- _Input_
•••••

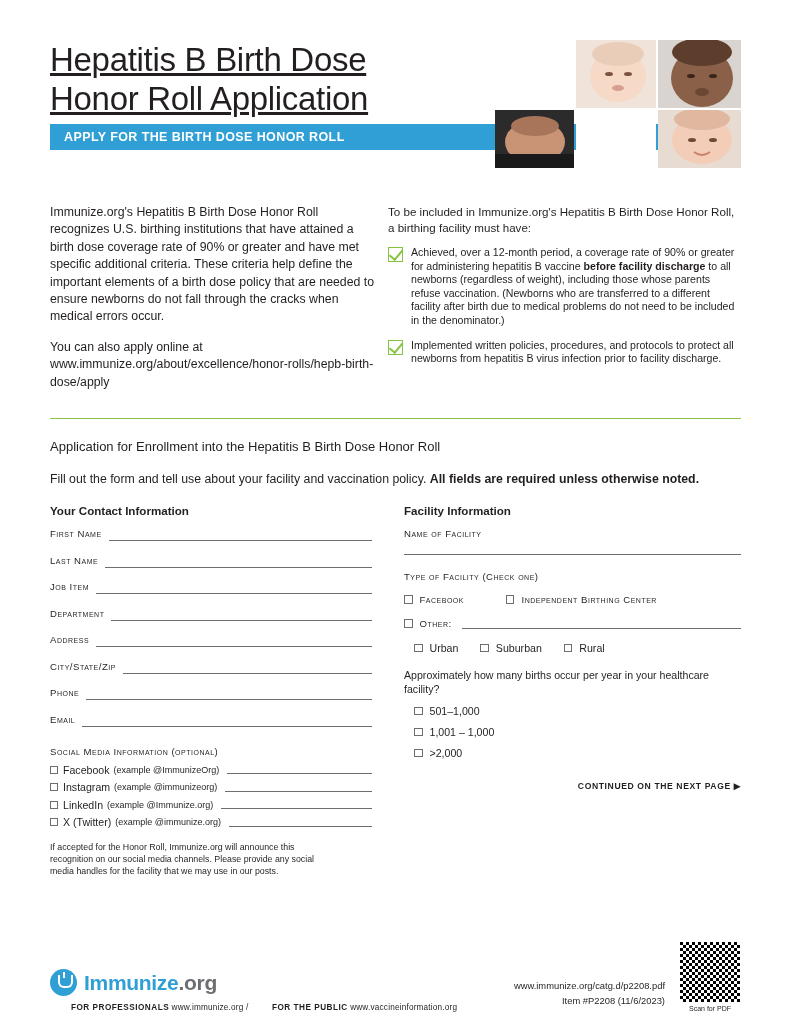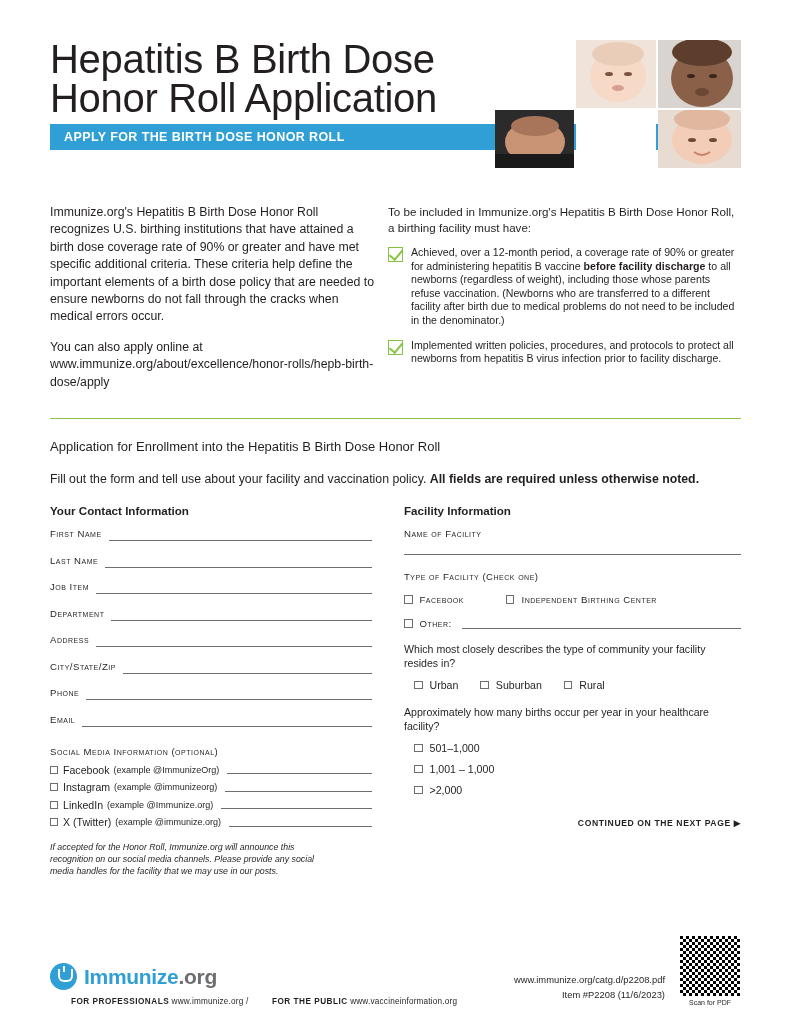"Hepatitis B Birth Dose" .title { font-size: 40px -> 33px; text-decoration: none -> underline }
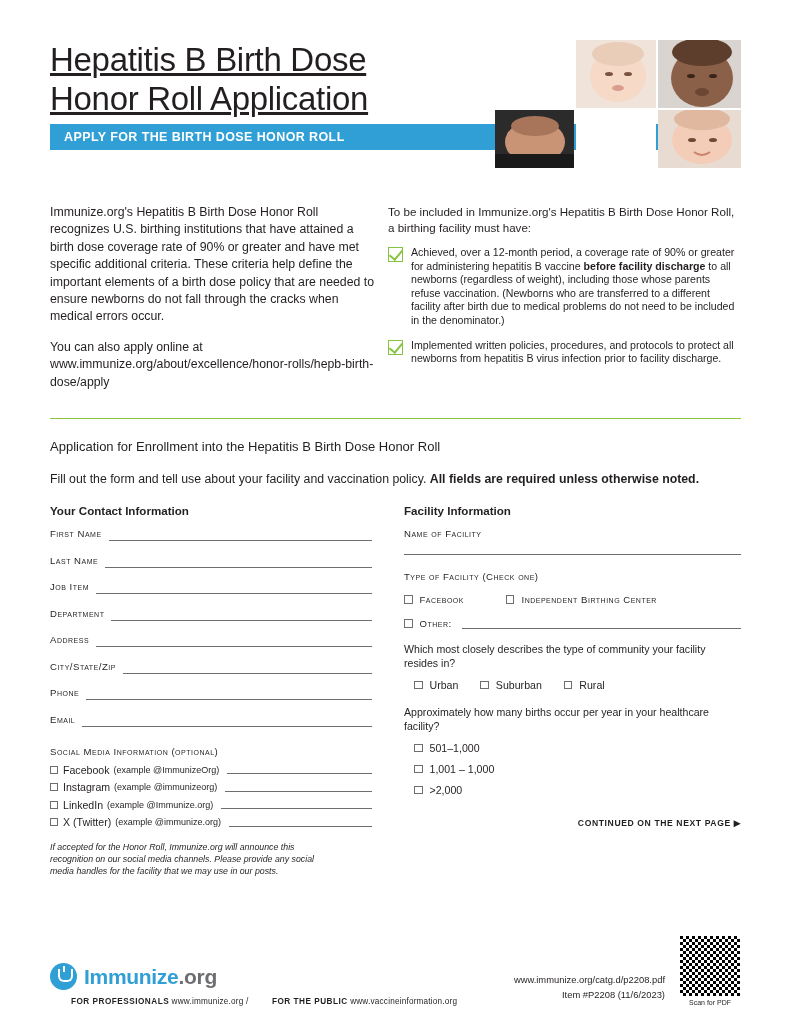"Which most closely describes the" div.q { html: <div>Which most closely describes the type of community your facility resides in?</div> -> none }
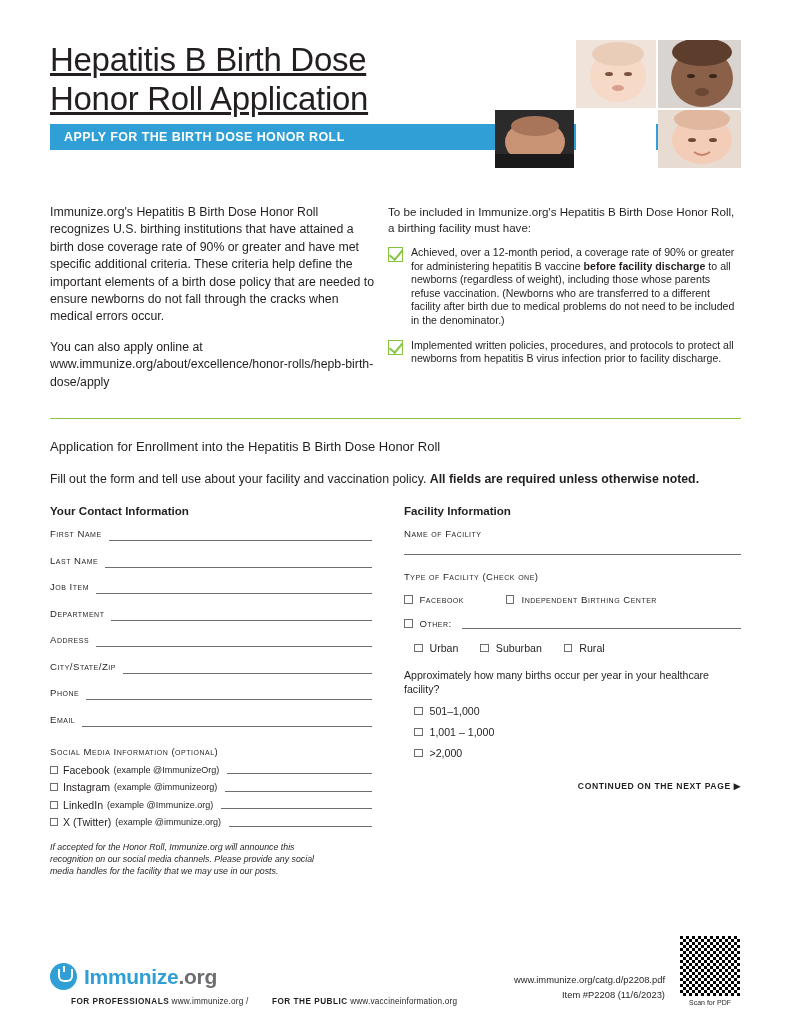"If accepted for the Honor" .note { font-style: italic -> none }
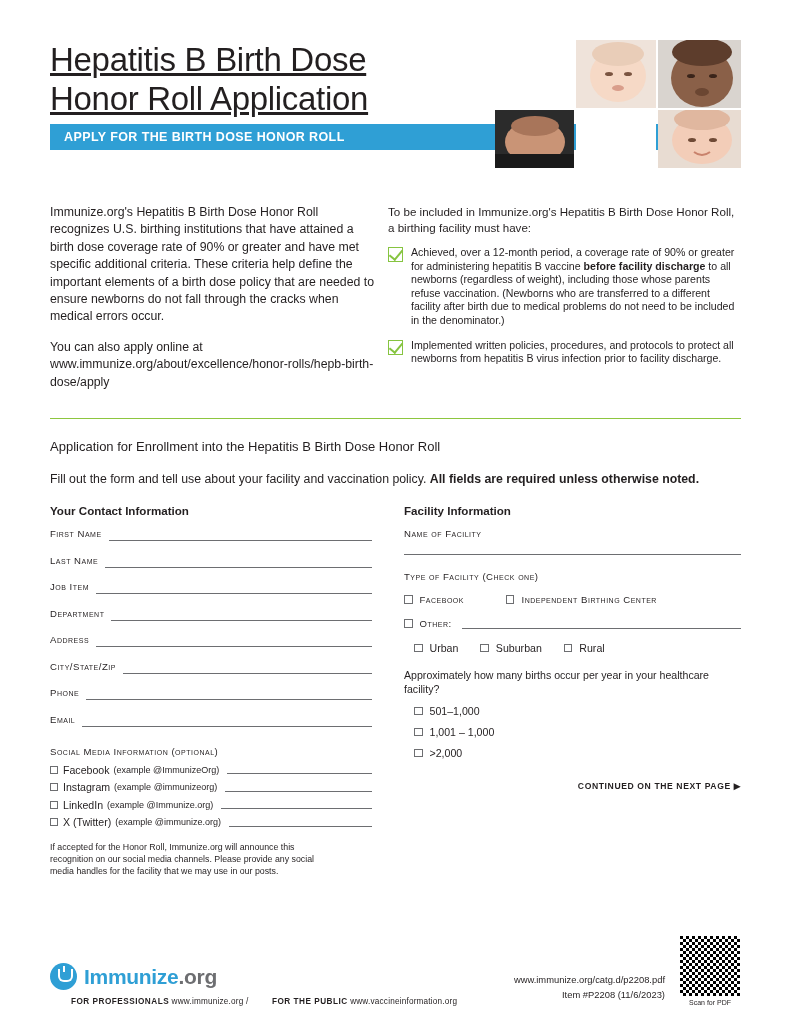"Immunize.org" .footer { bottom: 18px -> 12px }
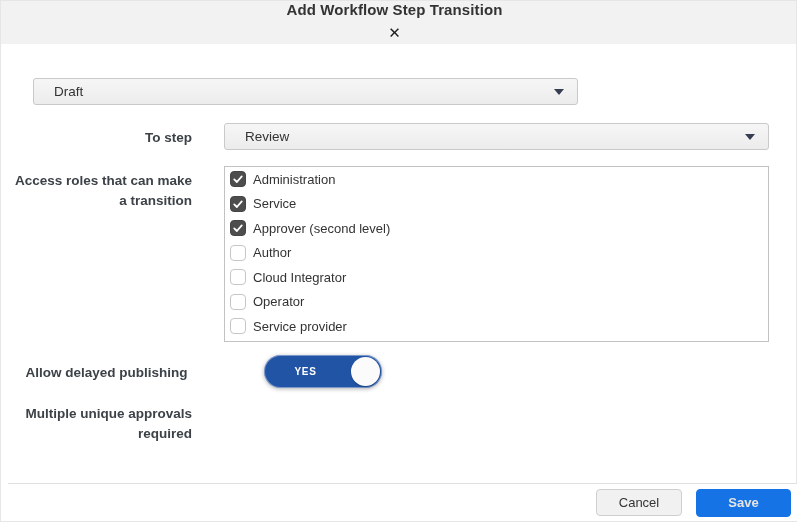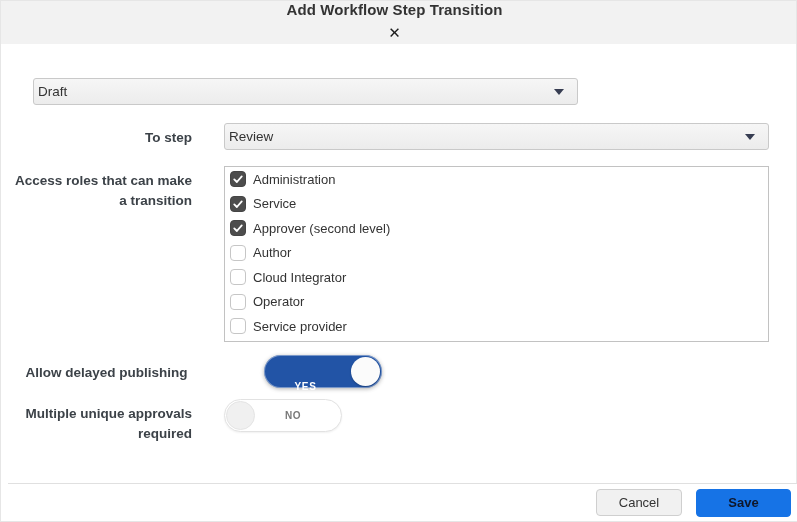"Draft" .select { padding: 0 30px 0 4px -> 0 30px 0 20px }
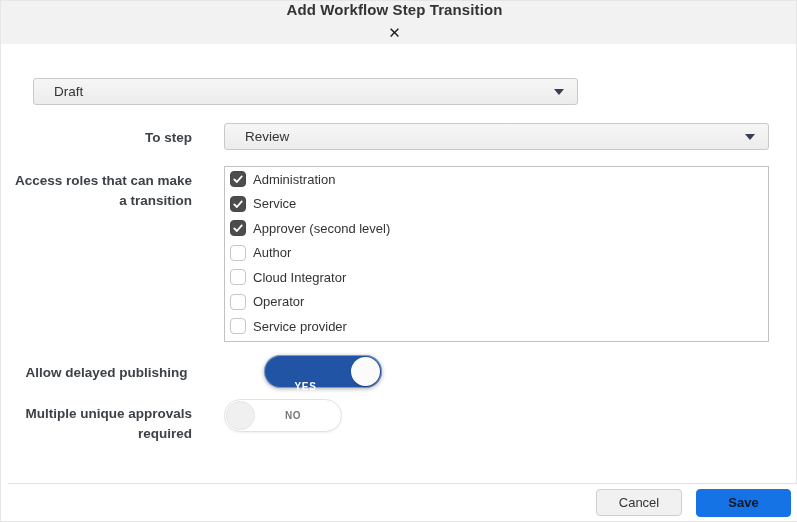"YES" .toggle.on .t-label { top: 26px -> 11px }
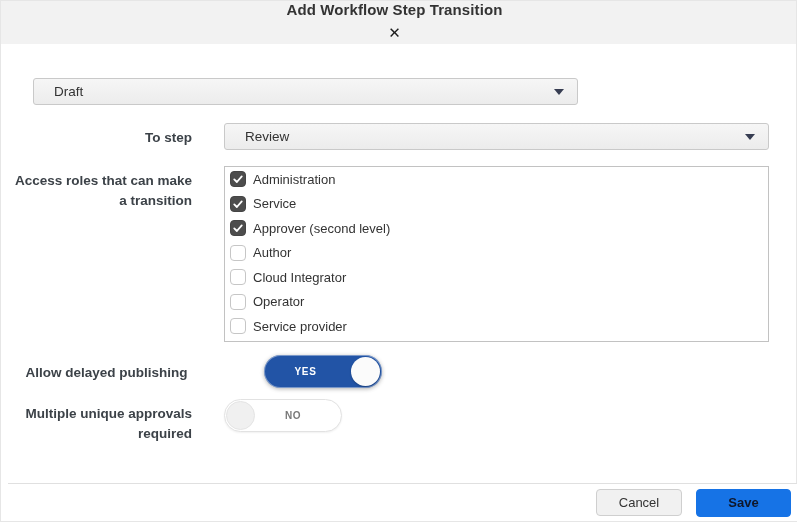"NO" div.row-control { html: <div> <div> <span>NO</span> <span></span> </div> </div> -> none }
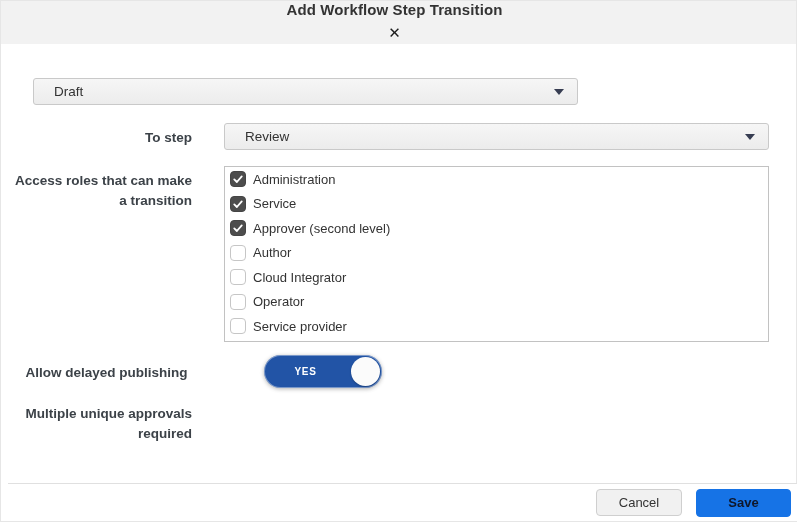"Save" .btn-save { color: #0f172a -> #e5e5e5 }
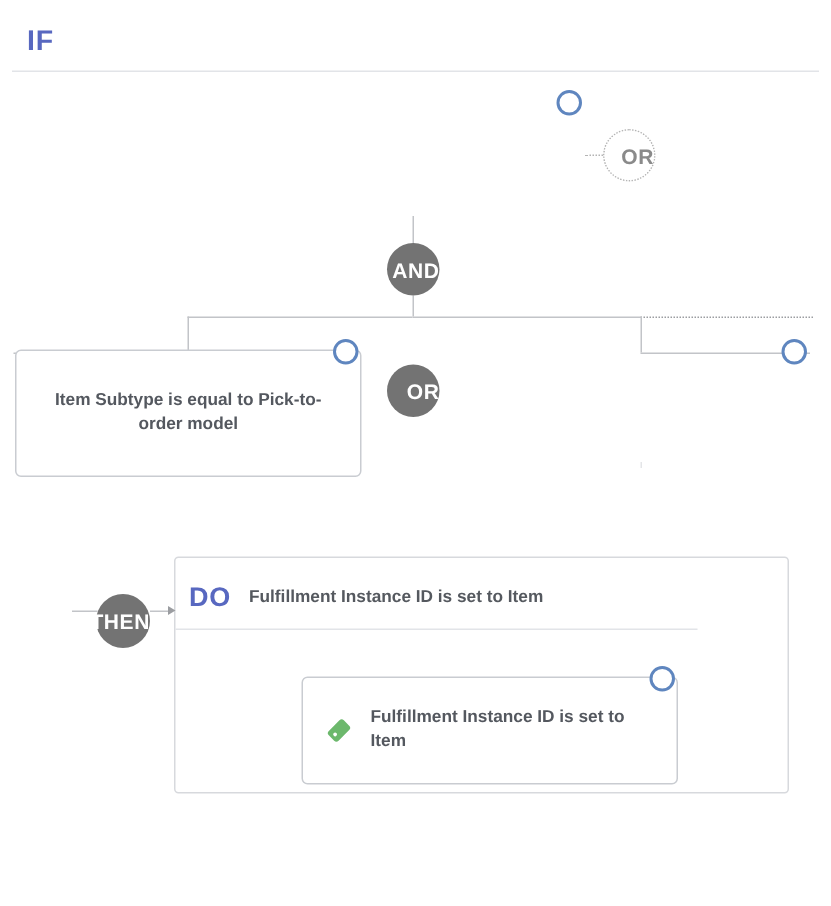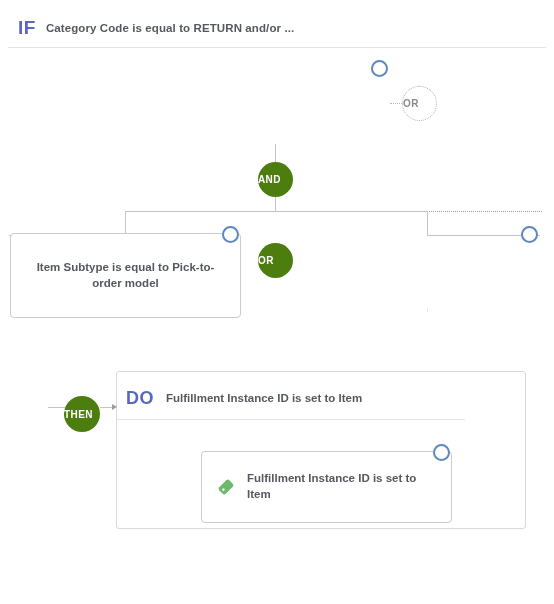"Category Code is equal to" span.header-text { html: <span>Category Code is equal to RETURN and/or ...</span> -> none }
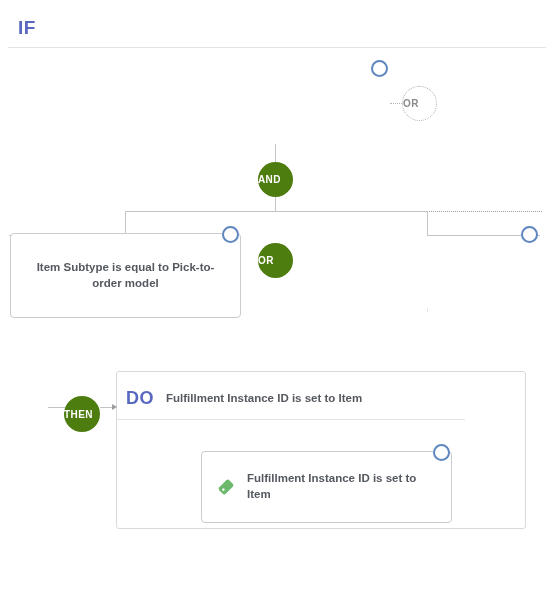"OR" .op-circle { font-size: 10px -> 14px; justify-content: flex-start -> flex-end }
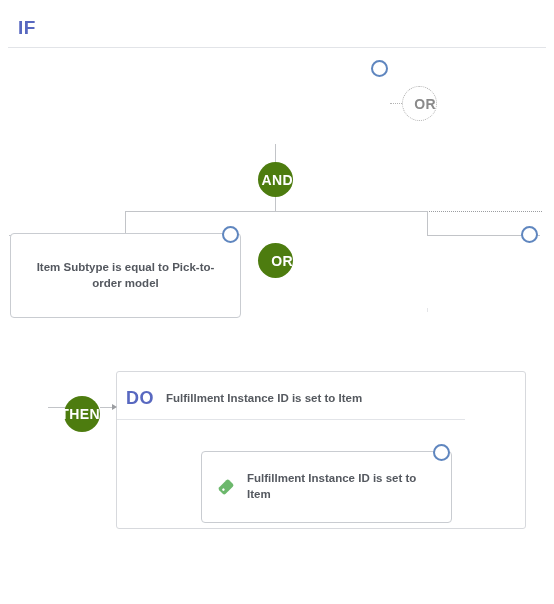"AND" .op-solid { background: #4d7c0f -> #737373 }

•••••

- _Task instructions_
Leave out all pictures and extract exactly the lines from the line with "bottom: 18px ->" through the end of the material.

- _Exercise output_
"Immunize.org" .footer { bottom: 18px -> 12px }
"Draft" .select { padding: 0 30px 0 4px -> 0 30px 0 20px }
"YES" .toggle.on .t-label { top: 26px -> 11px }
"NO" div.row-control { html: <div> <div> <span>NO</span> <span></span> </div> </div> -> none }
"Save" .btn-save { color: #0f172a -> #e5e5e5 }
"Category Code is equal to" span.header-text { html: <span>Category Code is equal to RETURN and/or ...</span> -> none }
"OR" .op-circle { font-size: 10px -> 14px; justify-content: flex-start -> flex-end }
"AND" .op-solid { background: #4d7c0f -> #737373 }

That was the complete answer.